- Data excerpts -
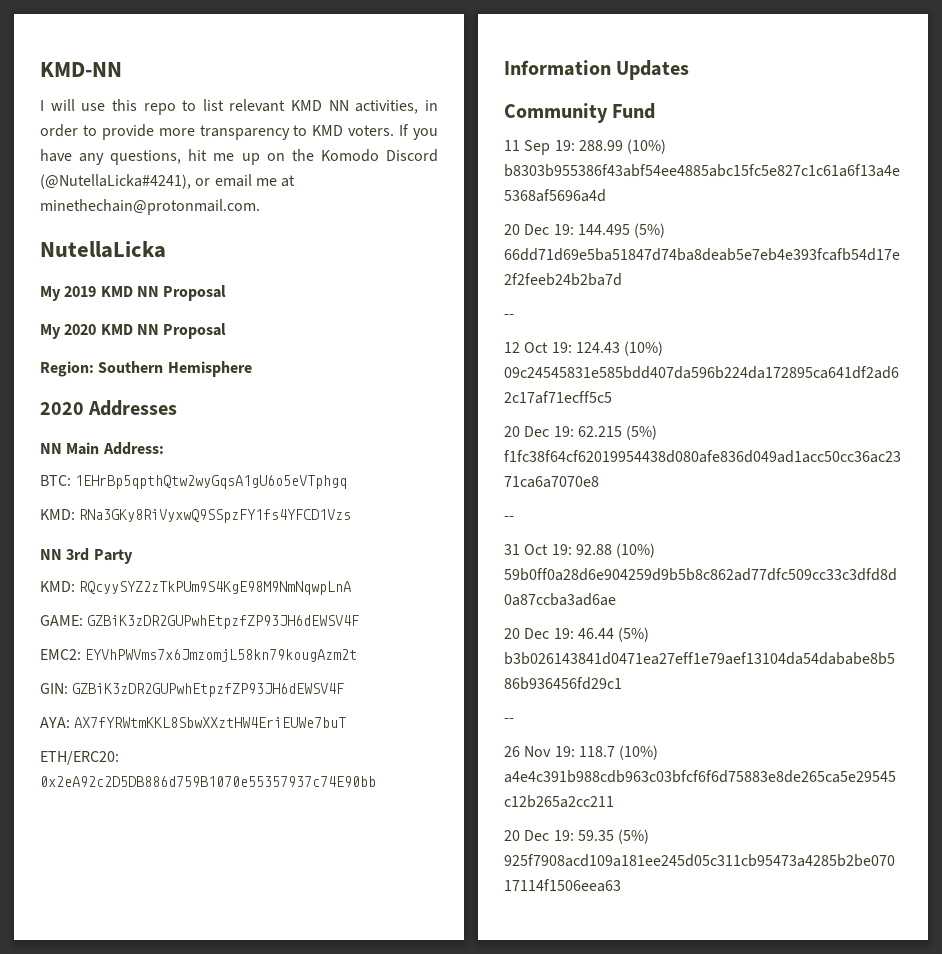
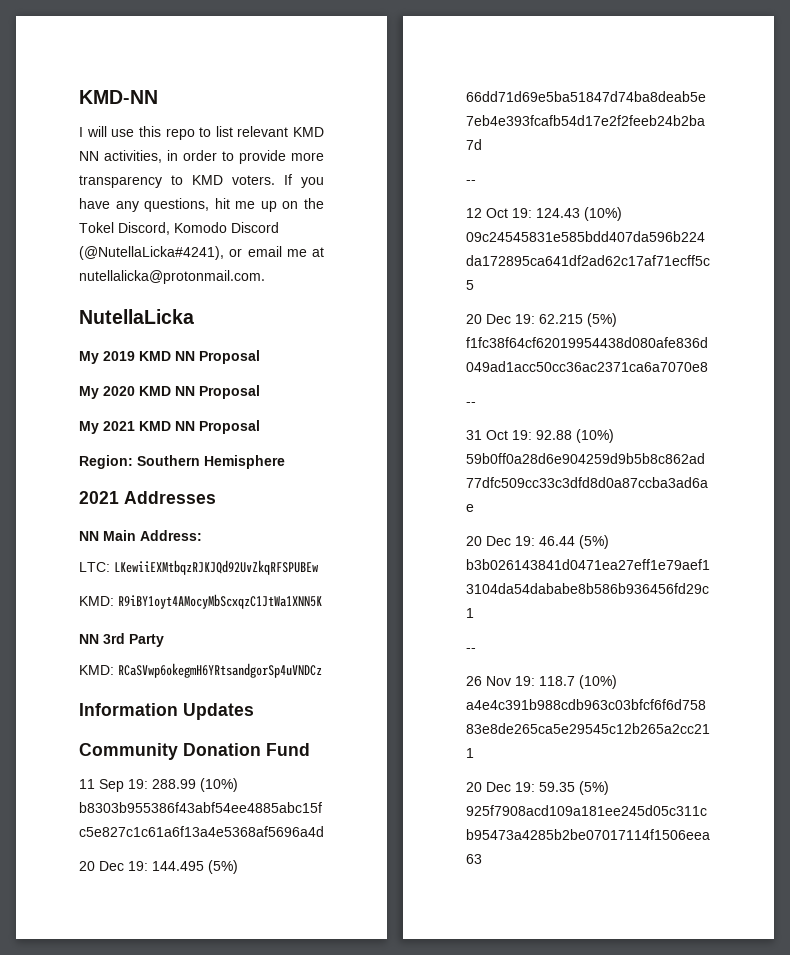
(314, 155) none -> [79,222,170,235] Tokel Discord,
[40,199,260,215] minethechain@protonmail.com. -> [79,270,265,284] nutellalicka@protonmail.com.
(227, 331) none -> [79,420,260,434] // My 2021 KMD NN Proposal
[40,402,84,415] 2020 -> [79,491,119,504] 2021
[40,475,348,489] [40,509,352,523] BTC: 1EHrBp5qpthQtw2wyGqsA1gU6o5eVTphgq // KMD: RNa3GKy8RiVyxwQ9SSpzFY1fs4YFCD1Vzs -> [79,560,318,575] [79,594,322,609] LTC: LKewiiEXMtbqzRJKJQd92UvZkqRFSPUBEw // KMD: R9iBY1oyt4AMocyMbScxqzC1JtWa1XNN5K
[79,581,352,595] [40,615,360,629] [40,649,358,662] [40,683,345,697] [40,717,347,728] [40,751,119,765] [40,776,376,787] RQcyySYZ2zTkPUm9S4KgE98M9NmNqwpLnA // GAME: GZBiK3zDR2GUPwhEtpzfZP93JH6dEWSV4F // EMC2: EYVhPWVms7x6JmzomjL58kn79kougAzm2t // GIN: GZBiK3zDR2GUPwhEtpzfZP93JH6dEWSV4F // AYA: AX7fYRWtmKKL8SbwXXztHW4EriEUWe7buT // ETH/ERC20: 0x2eA92c2D5DB886d759B1070e55357937c74E90bb -> [118,663,322,678] RCaSVwp6okegmH6YRtsandgorSp4uVNDCz
(608, 113) none -> [183,743,261,756] Donation

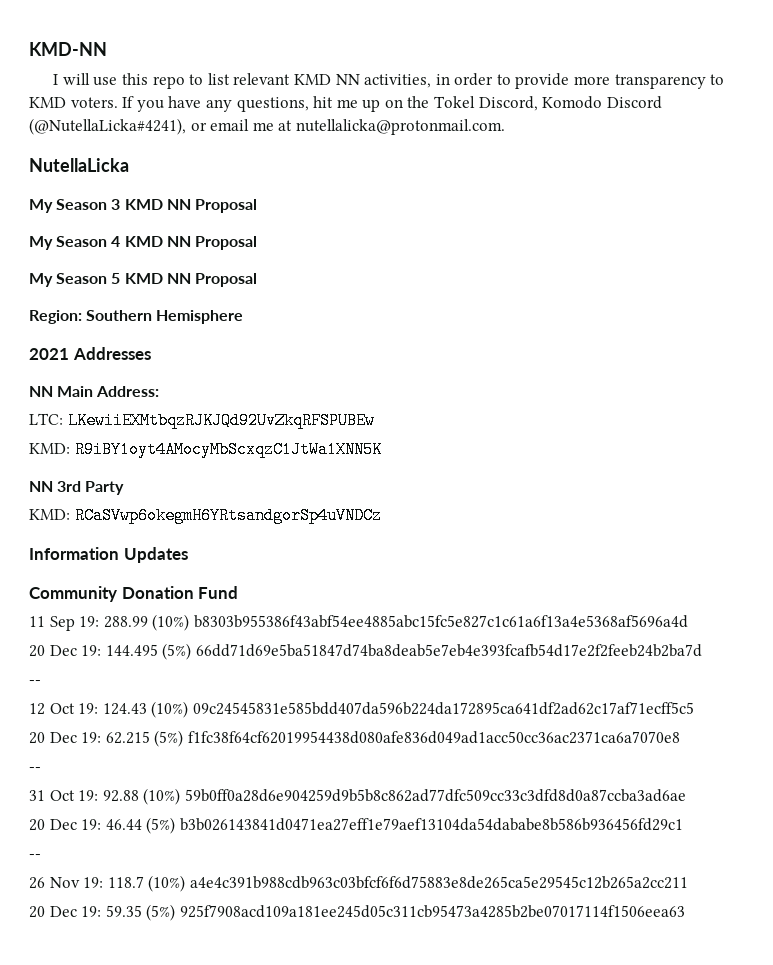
[103,350,260,364] [79,385,260,399] [79,421,135,434] 2019 KMD NN Proposal // My 2020 KMD NN Proposal // My 2021 -> [56,199,257,213] [29,236,257,250] [29,273,121,287] Season 3 KMD NN Proposal // My Season 4 KMD NN Proposal // My Season 5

- What to work on -
Without copying any picture, write out the entries exactly.

- Expected output -
(314, 155) none -> [79,222,170,235] Tokel Discord,
[40,199,260,215] minethechain@protonmail.com. -> [79,270,265,284] nutellalicka@protonmail.com.
(227, 331) none -> [79,420,260,434] // My 2021 KMD NN Proposal
[40,402,84,415] 2020 -> [79,491,119,504] 2021
[40,475,348,489] [40,509,352,523] BTC: 1EHrBp5qpthQtw2wyGqsA1gU6o5eVTphgq // KMD: RNa3GKy8RiVyxwQ9SSpzFY1fs4YFCD1Vzs -> [79,560,318,575] [79,594,322,609] LTC: LKewiiEXMtbqzRJKJQd92UvZkqRFSPUBEw // KMD: R9iBY1oyt4AMocyMbScxqzC1JtWa1XNN5K
[79,581,352,595] [40,615,360,629] [40,649,358,662] [40,683,345,697] [40,717,347,728] [40,751,119,765] [40,776,376,787] RQcyySYZ2zTkPUm9S4KgE98M9NmNqwpLnA // GAME: GZBiK3zDR2GUPwhEtpzfZP93JH6dEWSV4F // EMC2: EYVhPWVms7x6JmzomjL58kn79kougAzm2t // GIN: GZBiK3zDR2GUPwhEtpzfZP93JH6dEWSV4F // AYA: AX7fYRWtmKKL8SbwXXztHW4EriEUWe7buT // ETH/ERC20: 0x2eA92c2D5DB886d759B1070e55357937c74E90bb -> [118,663,322,678] RCaSVwp6okegmH6YRtsandgorSp4uVNDCz
(608, 113) none -> [183,743,261,756] Donation

[103,350,260,364] [79,385,260,399] [79,421,135,434] 2019 KMD NN Proposal // My 2020 KMD NN Proposal // My 2021 -> [56,199,257,213] [29,236,257,250] [29,273,121,287] Season 3 KMD NN Proposal // My Season 4 KMD NN Proposal // My Season 5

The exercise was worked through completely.